List all lines of the data that include the string "slabel".

▸ **Data**:
================================

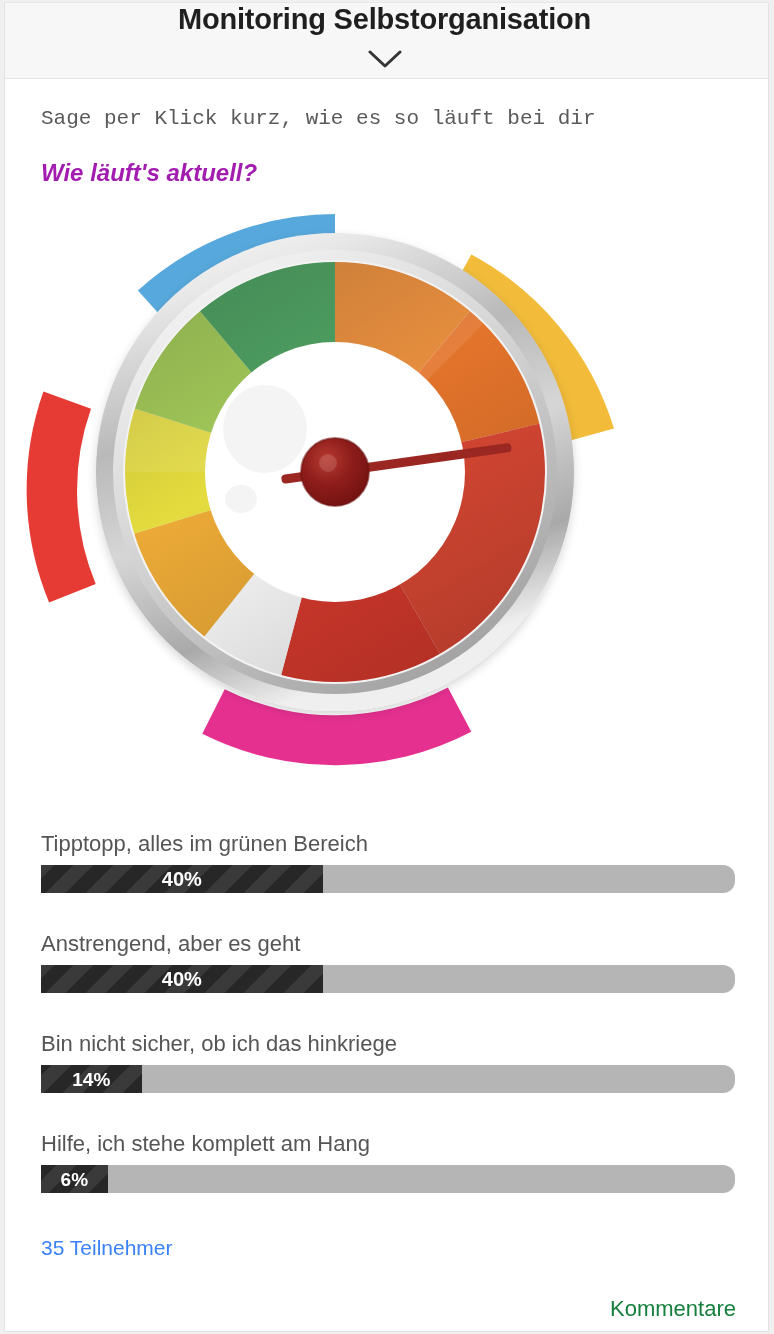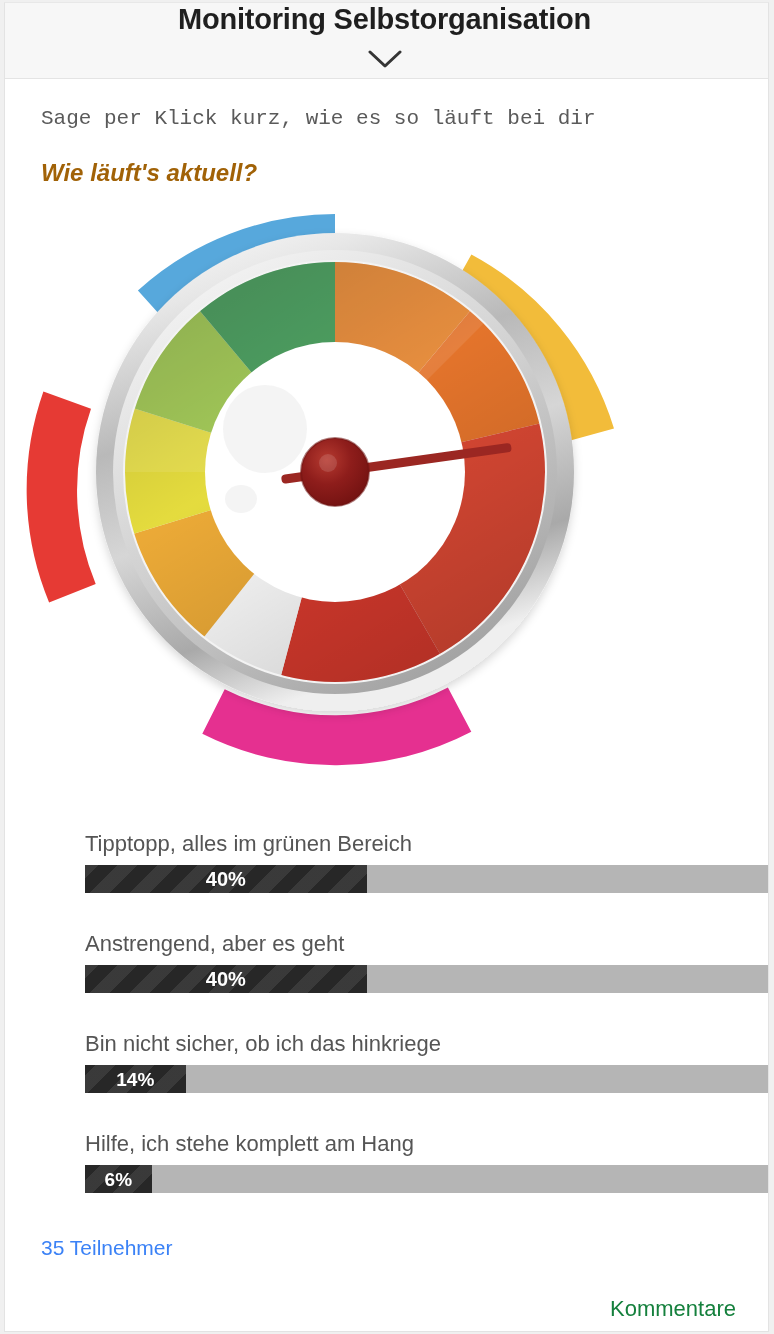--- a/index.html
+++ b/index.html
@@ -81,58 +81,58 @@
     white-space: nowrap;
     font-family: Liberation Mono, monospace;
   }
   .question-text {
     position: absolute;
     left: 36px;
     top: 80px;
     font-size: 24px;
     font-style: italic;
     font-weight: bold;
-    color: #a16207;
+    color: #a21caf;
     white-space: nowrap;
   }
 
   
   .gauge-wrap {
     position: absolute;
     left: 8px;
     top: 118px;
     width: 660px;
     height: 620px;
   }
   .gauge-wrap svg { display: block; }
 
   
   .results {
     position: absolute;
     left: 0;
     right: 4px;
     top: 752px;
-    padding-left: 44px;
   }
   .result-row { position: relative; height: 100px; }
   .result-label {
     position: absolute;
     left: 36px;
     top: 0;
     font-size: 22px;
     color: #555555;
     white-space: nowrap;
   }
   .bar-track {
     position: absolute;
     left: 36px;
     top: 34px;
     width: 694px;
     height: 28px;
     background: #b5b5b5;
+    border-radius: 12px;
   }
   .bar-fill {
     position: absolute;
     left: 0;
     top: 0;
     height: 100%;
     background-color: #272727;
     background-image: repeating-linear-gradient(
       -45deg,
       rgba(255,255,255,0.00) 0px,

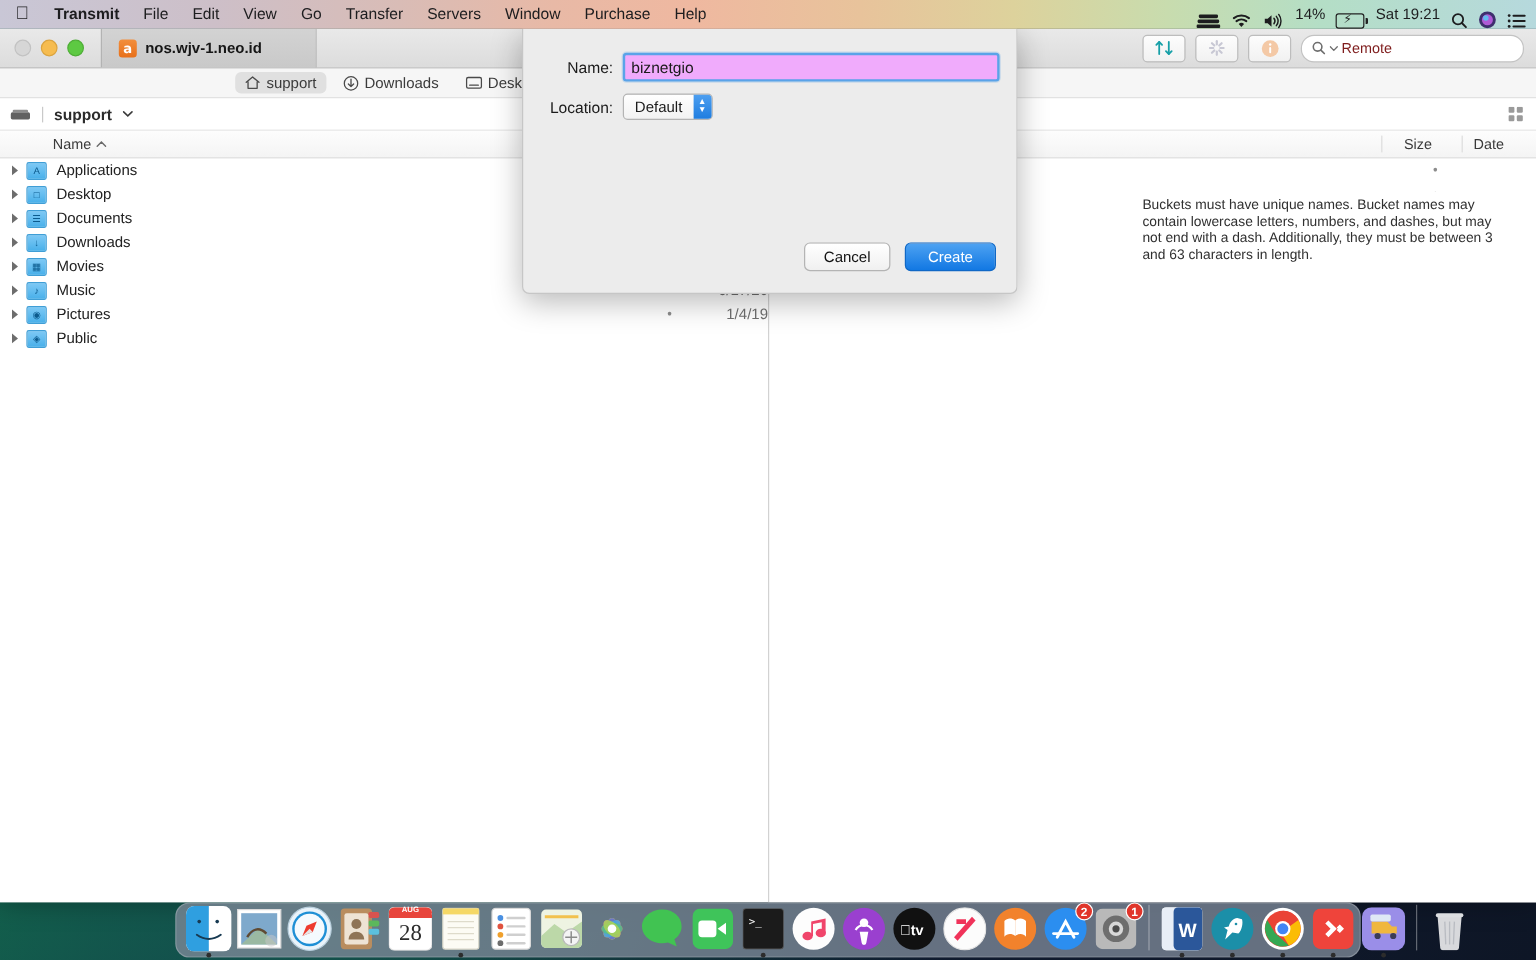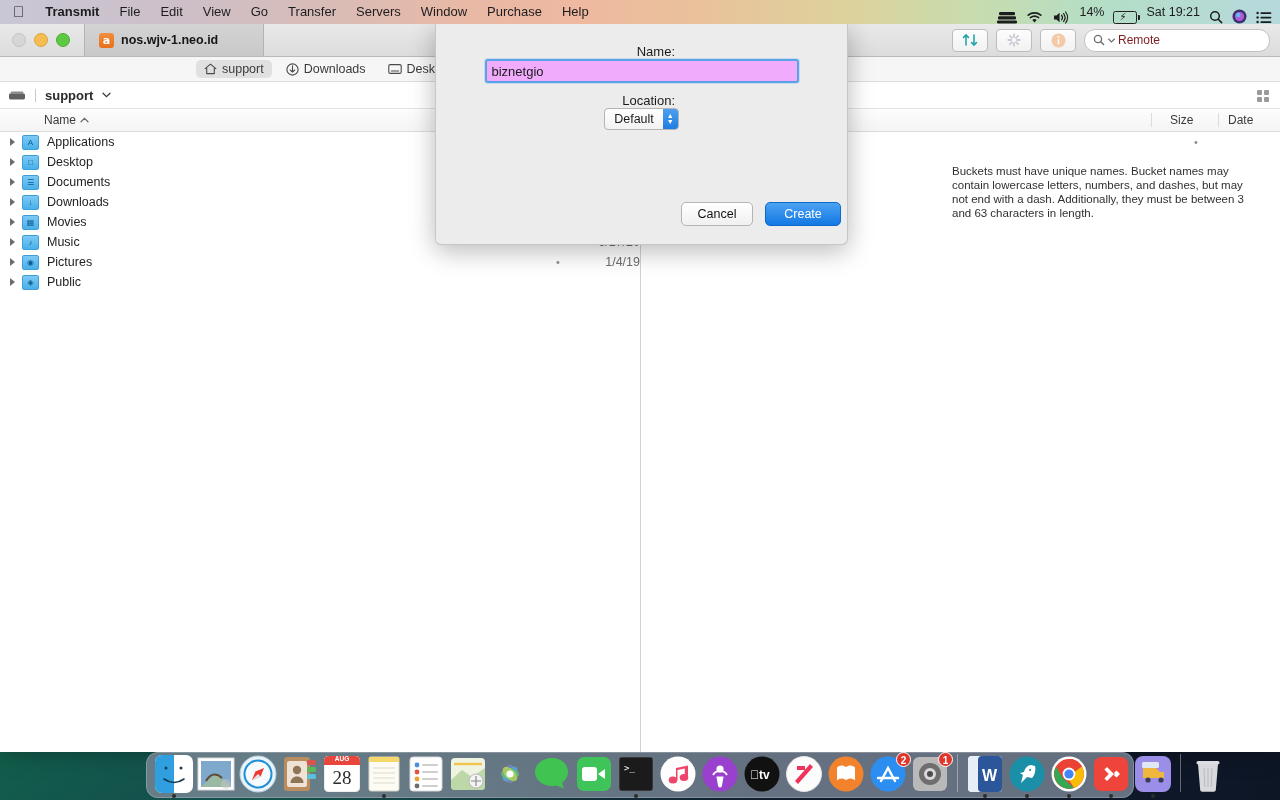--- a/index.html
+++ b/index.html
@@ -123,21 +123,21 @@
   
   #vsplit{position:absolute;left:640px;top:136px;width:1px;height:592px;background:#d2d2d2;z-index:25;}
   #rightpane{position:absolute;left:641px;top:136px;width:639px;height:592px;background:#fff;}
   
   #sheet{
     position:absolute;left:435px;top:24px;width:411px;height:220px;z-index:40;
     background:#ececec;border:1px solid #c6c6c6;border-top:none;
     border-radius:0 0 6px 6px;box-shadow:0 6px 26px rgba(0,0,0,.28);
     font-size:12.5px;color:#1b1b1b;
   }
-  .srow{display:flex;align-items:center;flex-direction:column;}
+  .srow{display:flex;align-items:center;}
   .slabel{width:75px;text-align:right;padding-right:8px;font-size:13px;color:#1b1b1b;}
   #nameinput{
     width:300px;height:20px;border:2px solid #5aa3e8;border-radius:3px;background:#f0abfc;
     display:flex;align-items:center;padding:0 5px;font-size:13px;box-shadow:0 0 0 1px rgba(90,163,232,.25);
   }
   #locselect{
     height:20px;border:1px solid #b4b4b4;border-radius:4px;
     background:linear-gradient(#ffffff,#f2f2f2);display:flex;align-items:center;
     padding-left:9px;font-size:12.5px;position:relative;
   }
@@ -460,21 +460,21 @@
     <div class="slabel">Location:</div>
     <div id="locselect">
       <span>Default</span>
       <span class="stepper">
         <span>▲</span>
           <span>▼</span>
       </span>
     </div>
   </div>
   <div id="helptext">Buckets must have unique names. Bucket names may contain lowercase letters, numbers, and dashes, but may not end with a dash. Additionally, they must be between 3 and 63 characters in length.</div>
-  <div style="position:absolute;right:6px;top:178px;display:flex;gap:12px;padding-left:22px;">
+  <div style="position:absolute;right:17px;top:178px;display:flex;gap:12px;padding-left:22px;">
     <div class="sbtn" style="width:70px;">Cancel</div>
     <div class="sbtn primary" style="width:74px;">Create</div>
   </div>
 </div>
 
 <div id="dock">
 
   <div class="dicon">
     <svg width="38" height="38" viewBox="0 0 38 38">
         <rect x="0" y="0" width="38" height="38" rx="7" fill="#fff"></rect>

================================

▸ **Task result**:
   .slabel{width:75px;text-align:right;padding-right:8px;font-size:13px;color:#1b1b1b;}
     <div class="slabel">Location:</div>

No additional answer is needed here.